_Action item:_ Scan the lines below and report each one containing "path" by copying it.

*** Opening Data to process ***

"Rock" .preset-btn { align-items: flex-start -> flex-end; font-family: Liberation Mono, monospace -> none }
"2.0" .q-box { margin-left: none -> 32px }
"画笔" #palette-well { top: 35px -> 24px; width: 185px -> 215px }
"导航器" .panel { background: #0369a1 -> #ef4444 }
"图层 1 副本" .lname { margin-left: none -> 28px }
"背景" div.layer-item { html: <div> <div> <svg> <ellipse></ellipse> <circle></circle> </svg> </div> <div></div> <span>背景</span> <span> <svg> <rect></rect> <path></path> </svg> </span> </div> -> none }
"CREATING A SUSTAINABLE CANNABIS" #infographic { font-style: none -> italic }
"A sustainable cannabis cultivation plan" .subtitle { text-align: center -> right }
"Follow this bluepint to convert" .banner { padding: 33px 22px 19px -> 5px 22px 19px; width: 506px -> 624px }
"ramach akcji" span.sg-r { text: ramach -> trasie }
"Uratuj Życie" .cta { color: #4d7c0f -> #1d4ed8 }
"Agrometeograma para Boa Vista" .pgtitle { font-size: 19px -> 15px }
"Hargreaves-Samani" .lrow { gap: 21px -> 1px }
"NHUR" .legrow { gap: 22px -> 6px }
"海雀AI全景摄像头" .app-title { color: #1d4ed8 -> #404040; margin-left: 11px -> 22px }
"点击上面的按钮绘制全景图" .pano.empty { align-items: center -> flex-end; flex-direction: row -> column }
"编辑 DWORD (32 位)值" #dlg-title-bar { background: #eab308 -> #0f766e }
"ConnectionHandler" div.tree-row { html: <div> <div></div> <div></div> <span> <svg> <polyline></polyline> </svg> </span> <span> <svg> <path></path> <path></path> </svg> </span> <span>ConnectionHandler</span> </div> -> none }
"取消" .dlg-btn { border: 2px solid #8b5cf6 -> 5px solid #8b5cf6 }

*** Closing Data to process ***

_Exercise response:_
"背景" div.layer-item { html: <div> <div> <svg> <ellipse></ellipse> <circle></circle> </svg> </div> <div></div> <span>背景</span> <span> <svg> <rect></rect> <path></path> </svg> </span> </div> -> none }
"ConnectionHandler" div.tree-row { html: <div> <div></div> <div></div> <span> <svg> <polyline></polyline> </svg> </span> <span> <svg> <path></path> <path></path> </svg> </span> <span>ConnectionHandler</span> </div> -> none }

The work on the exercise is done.